Breaking off infrastructure as standalone product

So I built this thing
https://magemail.co/insight/

It’s basically just some infrastructure for my main product but I decided to release it as a standalone product. Kind of AWS style.

It’s free right now. We’ll see if it gets any interest. Maybe if it it does I’ll slap a price tag on it.

Anyhoo if you’re a mandrill user let me know what you think!

Also if you want to help a brotha with a retweet, that would be much appreciated:

UPDATE:
I posted an audio clip / blog post with some of the background story:
http://kalenjordan.com/post/124335417669/transcript-hey-there-welcome-to-the-inside-story

1 Like

Nice idea - I actually had need of this about 6 months ago, but built my own quick and dirty monitoring (much simpler than yours but just enough for me).

Feedback

  • Inbound marketing - guess I would have searched on “Mandrill Monitoring” or similar.
  • Mailchimp (company behind Mandrill) have an integrations directory - wonder if Mandrill has similar or you can get a mention in their blog?
  • At the point of putting in an API key I am all like “Whoa there… who are these guys,
    where is the contact info? What can they do with that API key? Why is it free, what are they getting out of it?” Given whats on the site so far I wouldn’t do it. Suggestions :-
  • Explain who you are along with physical address etc.
  • Address the question and explain how to setup API key with limited access (assuming that the vast array of options in the Mandrill API keys > “Only allow this key to use certain API calls” does allow you to sensibly limit what it can do.
  • Charge (even if you do still have a free tier). Then its obvious what you are getting out of it!
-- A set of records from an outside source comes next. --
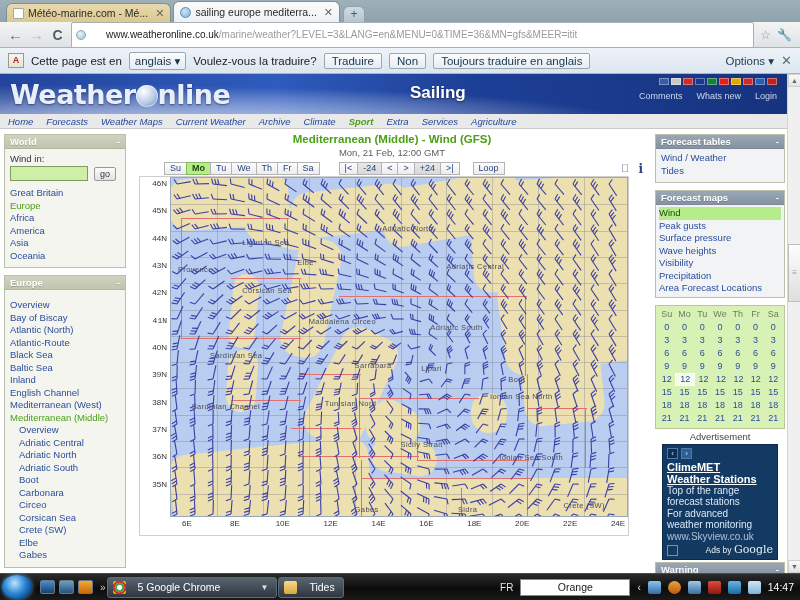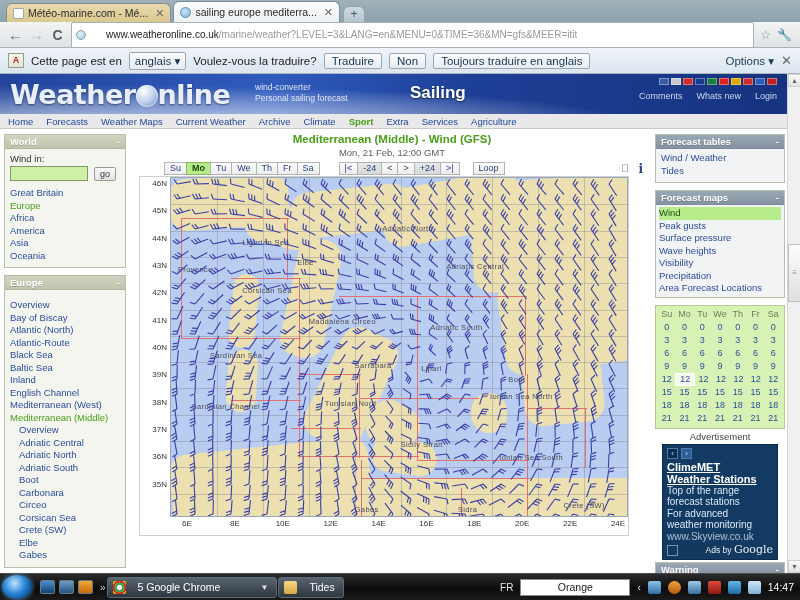"wind-converter" div.tagline { html: <div> <div>wind-converter</div> <div>Personal sailing forecast</div> </div> -> none }
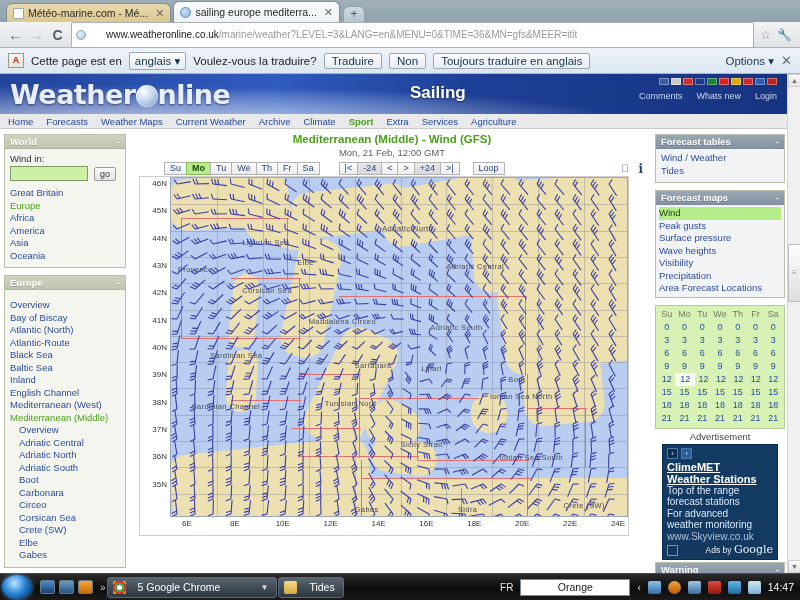"Home" .navrow a { font-style: none -> italic }
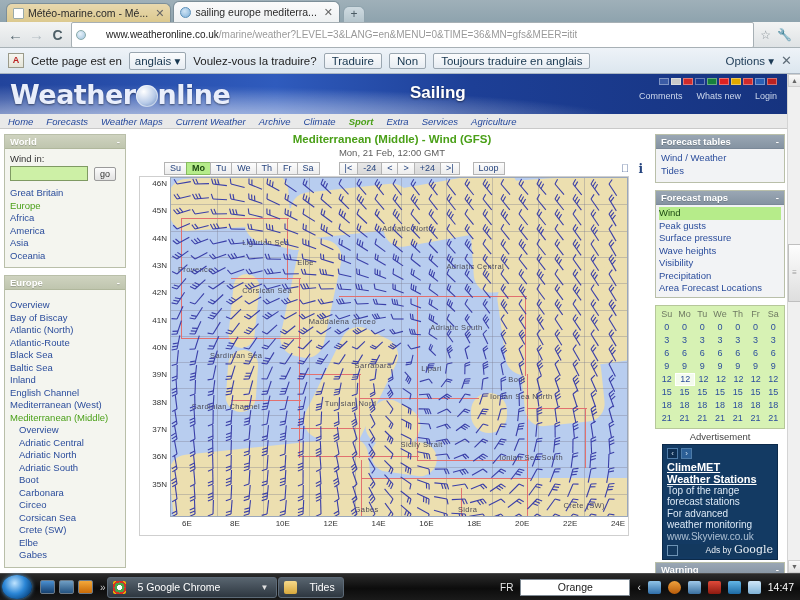"41N" span { font-family: none -> Liberation Mono, monospace }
Excellent feedback! Will make those updates!

Interesting to hear that you actually had this same problem :slight_smile:

By the way, do you think this is something you would have paid for? Let’s say maybe $10 / month? I’m guessing probably not since as a developer you could build it yourself, at least that’s how I tend to think about things :slight_smile:

Thats a hard one - honestly in this particular case I would have probably just have built it because

  • Could fit it in with existing uptime/status pretty easily (basically check pages called by pingdom).
  • Simple needs - like the by tag idea you’ve got but didn’t need that for this project.
  • I am tight and this particular project not really paying its way so reluctant to invest.
  • Am a developer so it would only take an hour to do, right? Right? 4 hours and min $400 in opportunity cost later…

However if I were running a big successful SaaS business this might be worth a LOT.

Thought for you - have you thought of doing <shudder>Outbound marketing - you know actually email/calling and flogging this? (obv if you go this route then need to set prices accordingly)

How about buying a list of sites using Mandrill? http://trends.builtwith.com/mx/Mandrill/Market-Share

Done with the FAQs. Good call on that man.

I hear you about pricing - I would probalby think about it the same way personally :smile:

Outbound - haven’t thought too much about it yet. I’m not like full on committed to this thing as a stand alone product. If I get a ton of interest that will change. But for now it solves a problem I had in my main product so I’ll just let it serve that purpose.

But ya that would be the way to market it if that’s what I was gonna do!

I did get an RT from the Mandrill twitter account which I was afraid might blow up my servers, but I don’t think it ended up referring a single signup :smile:

That’s a pretty brilliant service. The FAQs are a nice addition.

I know a lot of folks end up running “shadow apps” to manage the app they’re actually selling - I wonder how many more may themselves have commercial applications?

Thanks Chris! Appreciate that :slight_smile: I think ‘brilliant’ is a bit of a stretch but I’ll take it :smile:

‘Shadow apps’ - now THAT is a cool name.

Ya that’s a good question. Would be interesting to see if someone did a bunch of research on how many businesses are doing that. AWS is the main one that comes to mind off the top but I’m sure there are a bunch of them.

I wish I could take credit for “shadow app” but I read it someplace back in the “Web 2.0” days.